- [How to complete this task]: Find every line in the records that holds the string "Memahami". Copy each one.
-- Source records follows --
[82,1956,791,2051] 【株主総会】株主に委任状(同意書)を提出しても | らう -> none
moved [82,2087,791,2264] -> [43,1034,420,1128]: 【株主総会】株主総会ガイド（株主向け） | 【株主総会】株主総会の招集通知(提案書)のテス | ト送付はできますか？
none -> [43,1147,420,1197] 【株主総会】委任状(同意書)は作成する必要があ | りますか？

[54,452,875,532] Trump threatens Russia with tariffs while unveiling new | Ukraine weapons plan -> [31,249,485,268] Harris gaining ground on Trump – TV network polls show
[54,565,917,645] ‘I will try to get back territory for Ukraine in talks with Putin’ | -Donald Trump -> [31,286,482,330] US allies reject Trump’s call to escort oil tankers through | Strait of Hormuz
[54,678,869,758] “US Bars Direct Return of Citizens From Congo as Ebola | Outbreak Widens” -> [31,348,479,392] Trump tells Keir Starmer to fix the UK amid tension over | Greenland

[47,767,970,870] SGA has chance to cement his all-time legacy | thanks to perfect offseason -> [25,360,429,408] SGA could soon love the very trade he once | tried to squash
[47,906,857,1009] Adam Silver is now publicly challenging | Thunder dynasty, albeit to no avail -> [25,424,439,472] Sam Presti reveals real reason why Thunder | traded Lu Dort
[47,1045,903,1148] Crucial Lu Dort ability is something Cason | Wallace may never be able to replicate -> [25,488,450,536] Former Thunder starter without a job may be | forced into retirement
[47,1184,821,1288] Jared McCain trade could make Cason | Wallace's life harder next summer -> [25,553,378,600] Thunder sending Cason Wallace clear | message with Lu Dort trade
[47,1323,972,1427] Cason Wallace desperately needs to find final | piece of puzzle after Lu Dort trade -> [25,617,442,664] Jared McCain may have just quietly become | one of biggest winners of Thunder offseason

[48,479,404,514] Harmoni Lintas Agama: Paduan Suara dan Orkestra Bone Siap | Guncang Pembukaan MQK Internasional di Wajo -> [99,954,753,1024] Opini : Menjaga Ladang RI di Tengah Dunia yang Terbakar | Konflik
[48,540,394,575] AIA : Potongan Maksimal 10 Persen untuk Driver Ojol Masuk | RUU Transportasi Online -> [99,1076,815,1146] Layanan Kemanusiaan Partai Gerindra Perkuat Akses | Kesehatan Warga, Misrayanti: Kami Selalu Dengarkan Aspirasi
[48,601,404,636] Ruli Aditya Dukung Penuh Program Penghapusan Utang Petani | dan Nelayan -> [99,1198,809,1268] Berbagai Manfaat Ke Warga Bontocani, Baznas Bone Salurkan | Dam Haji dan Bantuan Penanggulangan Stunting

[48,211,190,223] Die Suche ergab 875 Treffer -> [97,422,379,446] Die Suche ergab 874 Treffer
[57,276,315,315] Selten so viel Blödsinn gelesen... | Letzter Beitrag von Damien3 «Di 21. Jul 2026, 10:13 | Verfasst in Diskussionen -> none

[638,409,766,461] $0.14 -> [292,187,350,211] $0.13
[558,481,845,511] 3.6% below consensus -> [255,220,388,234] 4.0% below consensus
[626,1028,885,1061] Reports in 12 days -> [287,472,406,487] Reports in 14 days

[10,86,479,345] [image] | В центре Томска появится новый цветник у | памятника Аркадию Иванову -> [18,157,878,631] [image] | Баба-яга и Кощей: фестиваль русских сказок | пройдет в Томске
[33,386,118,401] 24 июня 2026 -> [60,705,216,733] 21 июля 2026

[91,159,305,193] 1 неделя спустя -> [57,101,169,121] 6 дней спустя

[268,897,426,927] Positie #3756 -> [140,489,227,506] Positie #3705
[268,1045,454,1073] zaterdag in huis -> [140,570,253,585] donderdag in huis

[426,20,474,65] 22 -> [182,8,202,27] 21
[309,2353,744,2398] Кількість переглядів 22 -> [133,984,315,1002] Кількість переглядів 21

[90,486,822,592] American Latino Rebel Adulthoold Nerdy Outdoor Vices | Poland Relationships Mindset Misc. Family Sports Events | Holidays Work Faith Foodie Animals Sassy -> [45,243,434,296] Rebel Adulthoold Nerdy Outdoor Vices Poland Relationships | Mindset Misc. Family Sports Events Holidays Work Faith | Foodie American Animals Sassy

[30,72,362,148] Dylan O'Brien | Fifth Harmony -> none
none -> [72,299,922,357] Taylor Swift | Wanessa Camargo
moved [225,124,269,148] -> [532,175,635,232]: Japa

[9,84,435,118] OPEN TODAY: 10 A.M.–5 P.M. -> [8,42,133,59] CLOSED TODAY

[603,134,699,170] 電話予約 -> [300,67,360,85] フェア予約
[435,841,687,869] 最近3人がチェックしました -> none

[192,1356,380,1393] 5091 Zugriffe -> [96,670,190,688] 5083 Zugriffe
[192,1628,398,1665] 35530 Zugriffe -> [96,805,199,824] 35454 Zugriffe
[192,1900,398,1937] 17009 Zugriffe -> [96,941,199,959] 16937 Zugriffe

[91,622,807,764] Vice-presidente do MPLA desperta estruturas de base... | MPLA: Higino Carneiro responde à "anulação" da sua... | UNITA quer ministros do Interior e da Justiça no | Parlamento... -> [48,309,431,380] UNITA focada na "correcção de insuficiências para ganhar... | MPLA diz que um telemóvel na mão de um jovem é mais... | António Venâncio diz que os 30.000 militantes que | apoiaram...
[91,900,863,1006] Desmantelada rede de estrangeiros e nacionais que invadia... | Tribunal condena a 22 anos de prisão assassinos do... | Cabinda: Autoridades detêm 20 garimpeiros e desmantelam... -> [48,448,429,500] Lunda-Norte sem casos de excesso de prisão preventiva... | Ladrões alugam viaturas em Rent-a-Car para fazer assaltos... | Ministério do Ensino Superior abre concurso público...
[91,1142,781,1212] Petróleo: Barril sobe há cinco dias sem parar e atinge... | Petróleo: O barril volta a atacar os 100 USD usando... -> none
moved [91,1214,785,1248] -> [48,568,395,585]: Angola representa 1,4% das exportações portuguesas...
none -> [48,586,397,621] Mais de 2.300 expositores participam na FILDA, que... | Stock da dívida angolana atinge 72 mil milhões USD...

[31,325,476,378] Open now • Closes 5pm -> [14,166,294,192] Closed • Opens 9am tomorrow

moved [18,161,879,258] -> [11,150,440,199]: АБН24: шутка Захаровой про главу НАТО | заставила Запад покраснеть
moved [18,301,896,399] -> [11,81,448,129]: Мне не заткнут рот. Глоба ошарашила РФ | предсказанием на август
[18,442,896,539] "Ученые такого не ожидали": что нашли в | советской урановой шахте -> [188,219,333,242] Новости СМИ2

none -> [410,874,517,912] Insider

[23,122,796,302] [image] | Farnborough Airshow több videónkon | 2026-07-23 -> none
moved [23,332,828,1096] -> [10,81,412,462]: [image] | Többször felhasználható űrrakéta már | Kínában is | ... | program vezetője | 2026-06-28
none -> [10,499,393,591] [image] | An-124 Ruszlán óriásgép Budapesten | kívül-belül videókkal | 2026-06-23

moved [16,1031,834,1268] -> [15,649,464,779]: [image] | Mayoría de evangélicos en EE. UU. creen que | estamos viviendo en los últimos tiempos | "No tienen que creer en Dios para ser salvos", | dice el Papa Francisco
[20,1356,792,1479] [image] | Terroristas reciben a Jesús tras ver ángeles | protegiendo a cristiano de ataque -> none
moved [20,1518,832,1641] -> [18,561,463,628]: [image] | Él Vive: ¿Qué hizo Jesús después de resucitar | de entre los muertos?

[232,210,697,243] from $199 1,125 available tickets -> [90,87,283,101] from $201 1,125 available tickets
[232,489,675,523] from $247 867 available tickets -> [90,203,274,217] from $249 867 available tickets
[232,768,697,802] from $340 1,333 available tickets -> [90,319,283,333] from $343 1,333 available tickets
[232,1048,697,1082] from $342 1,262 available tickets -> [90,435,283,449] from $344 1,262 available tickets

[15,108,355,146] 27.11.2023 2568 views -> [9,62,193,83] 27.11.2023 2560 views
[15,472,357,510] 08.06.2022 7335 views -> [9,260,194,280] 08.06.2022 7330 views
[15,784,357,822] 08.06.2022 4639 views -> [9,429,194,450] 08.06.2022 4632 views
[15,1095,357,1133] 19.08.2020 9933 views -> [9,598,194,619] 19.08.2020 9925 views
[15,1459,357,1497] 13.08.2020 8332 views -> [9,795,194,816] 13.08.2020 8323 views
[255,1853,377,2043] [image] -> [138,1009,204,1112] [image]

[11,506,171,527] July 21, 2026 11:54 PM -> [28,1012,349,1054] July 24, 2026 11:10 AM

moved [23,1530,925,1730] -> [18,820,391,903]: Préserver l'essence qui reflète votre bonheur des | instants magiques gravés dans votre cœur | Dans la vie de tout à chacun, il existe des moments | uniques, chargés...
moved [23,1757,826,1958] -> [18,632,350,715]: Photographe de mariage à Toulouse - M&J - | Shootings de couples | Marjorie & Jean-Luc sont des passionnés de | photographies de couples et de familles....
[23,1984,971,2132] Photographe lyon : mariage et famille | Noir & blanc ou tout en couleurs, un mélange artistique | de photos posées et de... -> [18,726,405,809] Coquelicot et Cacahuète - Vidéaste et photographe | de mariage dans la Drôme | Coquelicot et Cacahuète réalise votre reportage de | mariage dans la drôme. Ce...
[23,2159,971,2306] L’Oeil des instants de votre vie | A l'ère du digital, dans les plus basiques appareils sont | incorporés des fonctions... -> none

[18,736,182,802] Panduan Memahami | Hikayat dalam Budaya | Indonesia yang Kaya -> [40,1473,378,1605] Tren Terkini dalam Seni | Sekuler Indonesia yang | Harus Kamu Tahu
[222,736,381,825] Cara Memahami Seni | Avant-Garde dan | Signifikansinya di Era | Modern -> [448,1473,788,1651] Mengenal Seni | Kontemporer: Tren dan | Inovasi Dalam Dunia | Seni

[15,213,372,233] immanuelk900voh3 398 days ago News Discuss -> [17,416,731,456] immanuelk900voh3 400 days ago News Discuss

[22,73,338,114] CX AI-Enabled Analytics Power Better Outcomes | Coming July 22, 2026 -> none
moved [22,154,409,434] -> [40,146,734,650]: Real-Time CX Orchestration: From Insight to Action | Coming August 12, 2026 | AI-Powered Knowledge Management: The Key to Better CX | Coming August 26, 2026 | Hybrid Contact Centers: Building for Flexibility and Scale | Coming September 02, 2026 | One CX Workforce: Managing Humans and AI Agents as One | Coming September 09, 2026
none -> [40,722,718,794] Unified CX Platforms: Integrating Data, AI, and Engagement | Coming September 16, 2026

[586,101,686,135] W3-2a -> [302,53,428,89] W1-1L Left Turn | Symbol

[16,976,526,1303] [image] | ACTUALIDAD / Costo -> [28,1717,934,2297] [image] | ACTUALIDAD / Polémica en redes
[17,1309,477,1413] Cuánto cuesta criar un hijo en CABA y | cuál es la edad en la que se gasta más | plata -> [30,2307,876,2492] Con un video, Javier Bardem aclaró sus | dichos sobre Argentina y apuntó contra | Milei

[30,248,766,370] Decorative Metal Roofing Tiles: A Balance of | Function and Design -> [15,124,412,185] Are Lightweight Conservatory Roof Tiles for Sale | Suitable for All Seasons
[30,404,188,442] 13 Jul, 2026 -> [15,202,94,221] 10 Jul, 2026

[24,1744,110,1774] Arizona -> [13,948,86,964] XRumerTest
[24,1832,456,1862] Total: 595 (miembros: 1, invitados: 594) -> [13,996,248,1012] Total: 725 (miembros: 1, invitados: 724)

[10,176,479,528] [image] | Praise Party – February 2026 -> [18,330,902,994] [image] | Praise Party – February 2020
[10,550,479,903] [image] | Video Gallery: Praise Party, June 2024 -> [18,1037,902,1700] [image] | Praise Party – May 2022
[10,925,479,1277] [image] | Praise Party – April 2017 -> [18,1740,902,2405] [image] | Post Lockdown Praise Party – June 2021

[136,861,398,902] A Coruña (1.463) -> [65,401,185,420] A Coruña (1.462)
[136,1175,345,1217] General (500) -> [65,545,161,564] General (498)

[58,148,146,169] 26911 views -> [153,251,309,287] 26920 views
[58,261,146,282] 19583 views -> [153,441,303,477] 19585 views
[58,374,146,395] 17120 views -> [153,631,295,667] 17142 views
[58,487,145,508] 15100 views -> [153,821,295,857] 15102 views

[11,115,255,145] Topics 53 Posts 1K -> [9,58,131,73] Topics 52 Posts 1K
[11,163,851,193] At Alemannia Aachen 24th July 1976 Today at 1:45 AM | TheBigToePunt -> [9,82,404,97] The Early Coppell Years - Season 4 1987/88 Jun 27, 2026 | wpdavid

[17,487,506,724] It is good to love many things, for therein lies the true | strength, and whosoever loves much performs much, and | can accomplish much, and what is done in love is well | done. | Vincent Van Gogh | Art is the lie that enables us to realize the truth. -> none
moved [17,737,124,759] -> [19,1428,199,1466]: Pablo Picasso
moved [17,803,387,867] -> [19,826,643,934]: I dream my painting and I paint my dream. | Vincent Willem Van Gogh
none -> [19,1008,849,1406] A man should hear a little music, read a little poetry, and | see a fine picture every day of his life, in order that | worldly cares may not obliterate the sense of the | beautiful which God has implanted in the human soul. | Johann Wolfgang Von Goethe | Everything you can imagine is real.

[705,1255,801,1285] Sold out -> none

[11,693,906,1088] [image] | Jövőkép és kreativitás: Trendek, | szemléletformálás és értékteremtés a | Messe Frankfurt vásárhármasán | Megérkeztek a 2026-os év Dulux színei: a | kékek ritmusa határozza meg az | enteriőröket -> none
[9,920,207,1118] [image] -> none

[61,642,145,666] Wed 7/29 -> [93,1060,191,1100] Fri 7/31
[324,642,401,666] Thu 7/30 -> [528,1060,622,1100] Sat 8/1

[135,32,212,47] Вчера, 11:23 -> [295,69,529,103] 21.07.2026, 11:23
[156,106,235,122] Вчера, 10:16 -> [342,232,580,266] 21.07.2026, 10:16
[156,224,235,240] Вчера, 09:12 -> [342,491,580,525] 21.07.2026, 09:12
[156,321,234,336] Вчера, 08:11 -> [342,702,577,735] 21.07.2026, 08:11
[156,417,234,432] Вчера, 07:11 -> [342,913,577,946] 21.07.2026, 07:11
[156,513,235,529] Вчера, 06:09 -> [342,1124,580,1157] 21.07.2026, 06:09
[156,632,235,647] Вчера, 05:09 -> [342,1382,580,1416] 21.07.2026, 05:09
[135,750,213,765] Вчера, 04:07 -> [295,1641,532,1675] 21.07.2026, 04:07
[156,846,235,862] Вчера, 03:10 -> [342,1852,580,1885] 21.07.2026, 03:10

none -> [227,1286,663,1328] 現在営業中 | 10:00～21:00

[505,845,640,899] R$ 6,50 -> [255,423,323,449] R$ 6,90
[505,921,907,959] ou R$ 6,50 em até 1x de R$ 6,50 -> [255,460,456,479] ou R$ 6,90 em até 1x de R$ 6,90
-- Source records concluded --
- [Completed exercise]:
[18,736,182,802] Panduan Memahami | Hikayat dalam Budaya | Indonesia yang Kaya -> [40,1473,378,1605] Tren Terkini dalam Seni | Sekuler Indonesia yang | Harus Kamu Tahu
[222,736,381,825] Cara Memahami Seni | Avant-Garde dan | Signifikansinya di Era | Modern -> [448,1473,788,1651] Mengenal Seni | Kontemporer: Tren dan | Inovasi Dalam Dunia | Seni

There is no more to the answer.